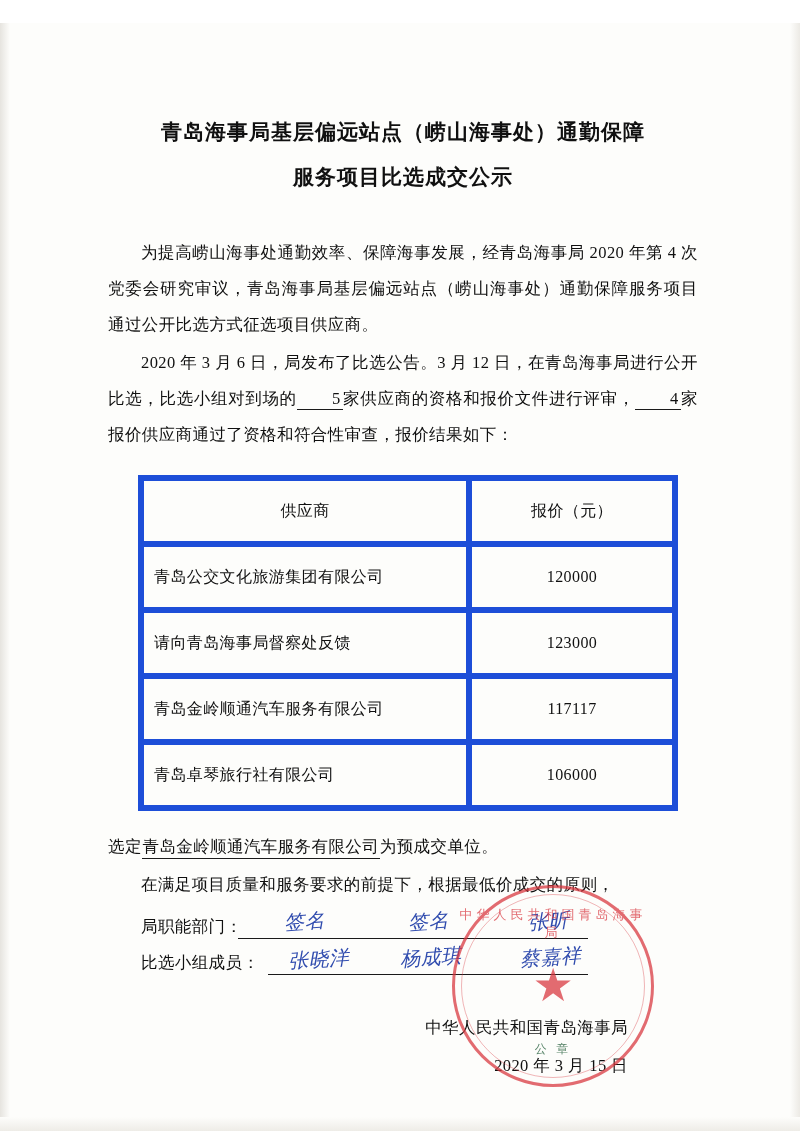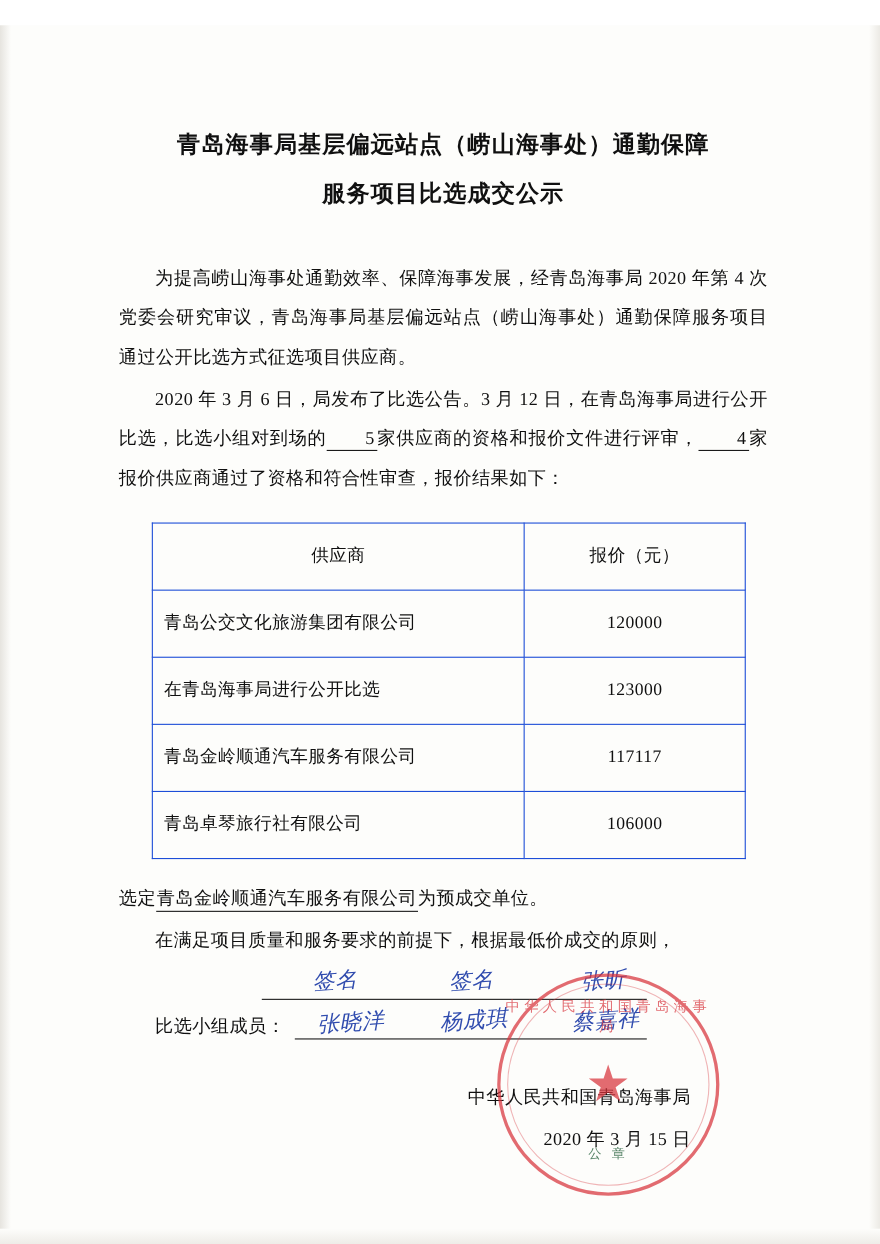--- a/index.html
+++ b/index.html
@@ -96,7 +96,7 @@
     font-size: 16px;
   }
   table.bid-table th, table.bid-table td {
-    border: 1px solid #1d4ed8;
+    border: 6px solid #1d4ed8;
     height: 36px;
     padding: 12px 10px;
   }

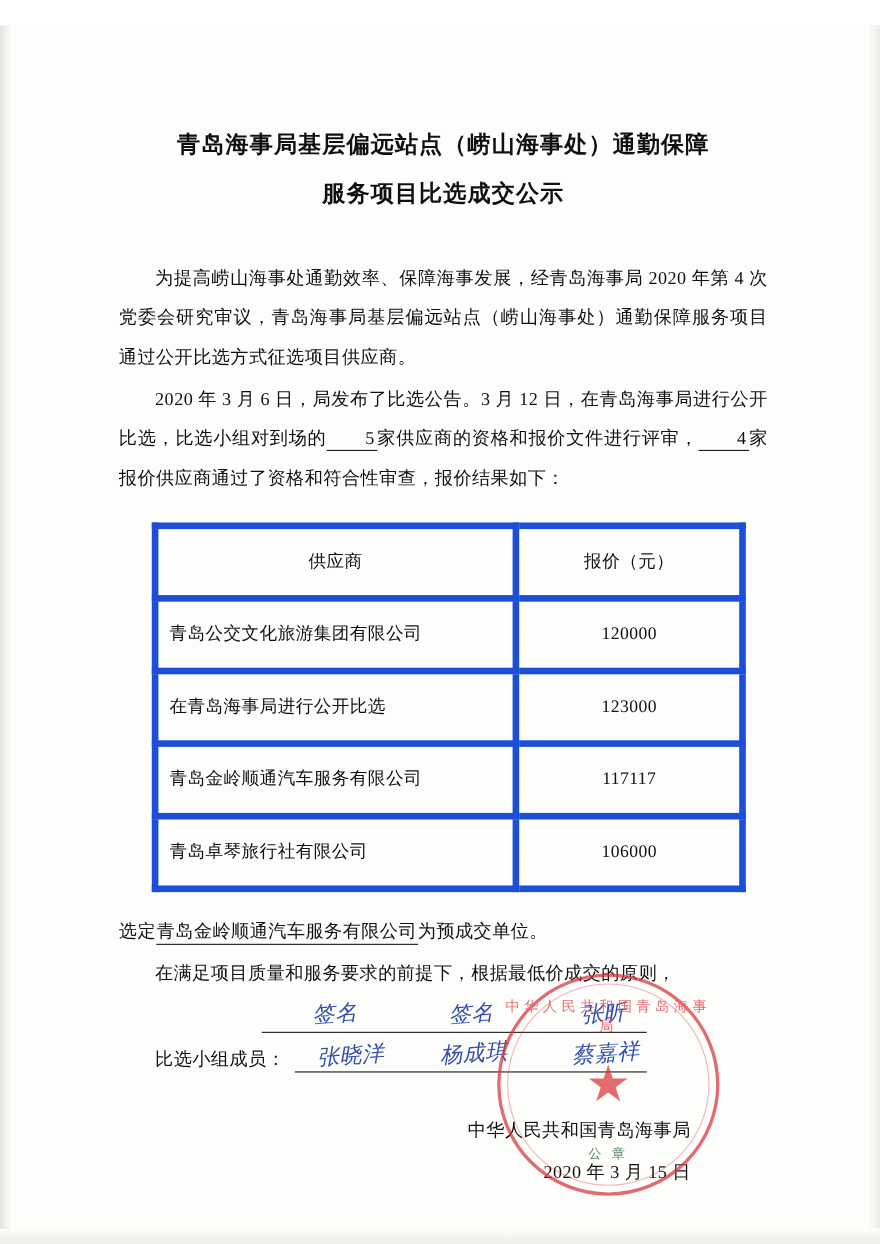--- a/index.html
+++ b/index.html
@@ -236,7 +236,7 @@
             <td class="price">120000</td>
           </tr>
           <tr>
-            <td class="supplier">在青岛海事局进行公开比选</td>
+            <td class="supplier">请向青岛海事局督察处反馈</td>
             <td class="price">123000</td>
           </tr>
           <tr>

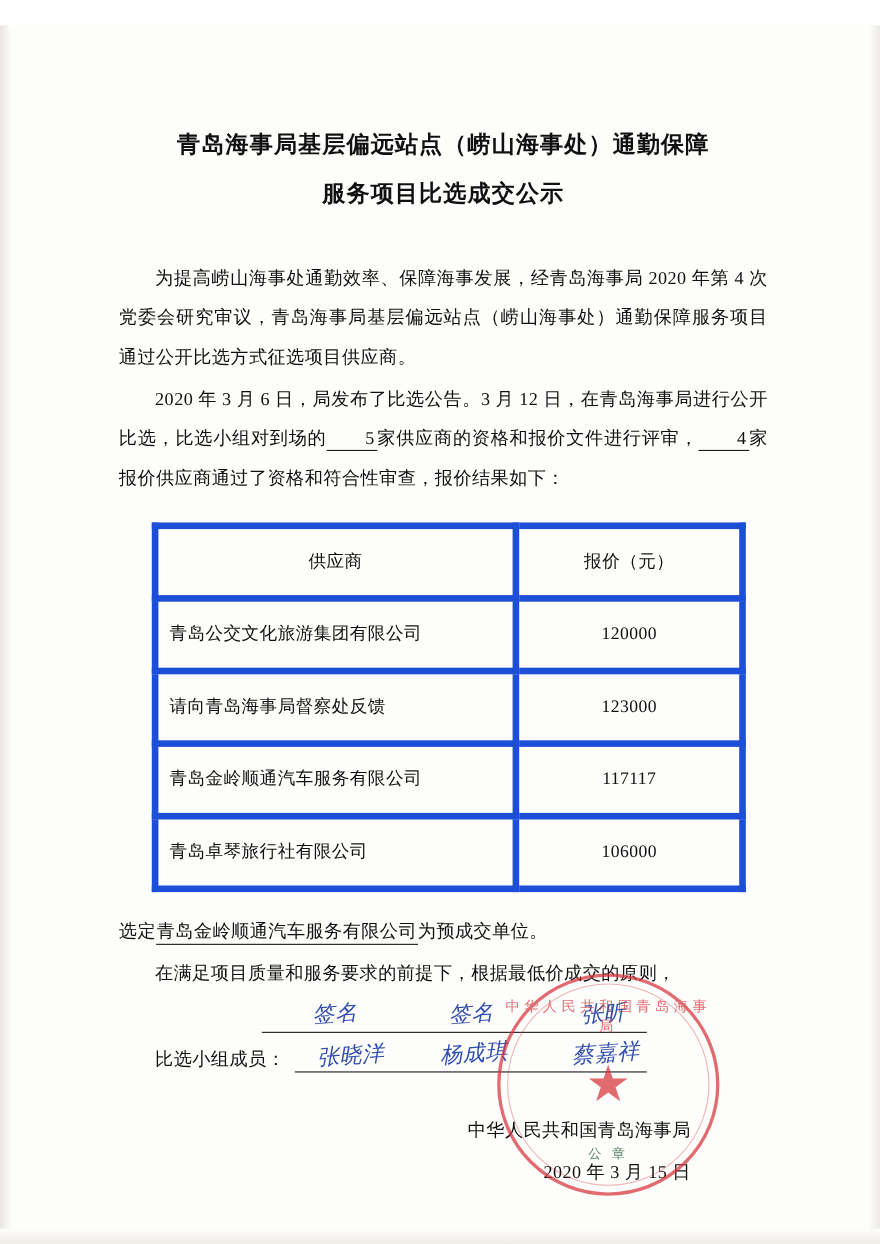--- a/index.html
+++ b/index.html
@@ -256,6 +256,7 @@
 
       <div class="sign-rows">
         <div class="sign-row">
+          <span class="sign-label">局职能部门：</span>
           <span class="sign-underline"></span>
           <span class="signature" style="left:176px; top:-6px;">签名</span>
           <span class="signature" style="left:300px; top:-6px;">签名</span>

.....

→ Exercise requirements
No image belongs in the copy. Transcribe the full listing verbatim.

→ Written response
--- a/index.html
+++ b/index.html
@@ -96,7 +96,7 @@
     font-size: 16px;
   }
   table.bid-table th, table.bid-table td {
-    border: 1px solid #1d4ed8;
+    border: 6px solid #1d4ed8;
     height: 36px;
     padding: 12px 10px;
   }

--- a/index.html
+++ b/index.html
@@ -236,7 +236,7 @@
             <td class="price">120000</td>
           </tr>
           <tr>
-            <td class="supplier">在青岛海事局进行公开比选</td>
+            <td class="supplier">请向青岛海事局督察处反馈</td>
             <td class="price">123000</td>
           </tr>
           <tr>

--- a/index.html
+++ b/index.html
@@ -256,6 +256,7 @@
 
       <div class="sign-rows">
         <div class="sign-row">
+          <span class="sign-label">局职能部门：</span>
           <span class="sign-underline"></span>
           <span class="signature" style="left:176px; top:-6px;">签名</span>
           <span class="signature" style="left:300px; top:-6px;">签名</span>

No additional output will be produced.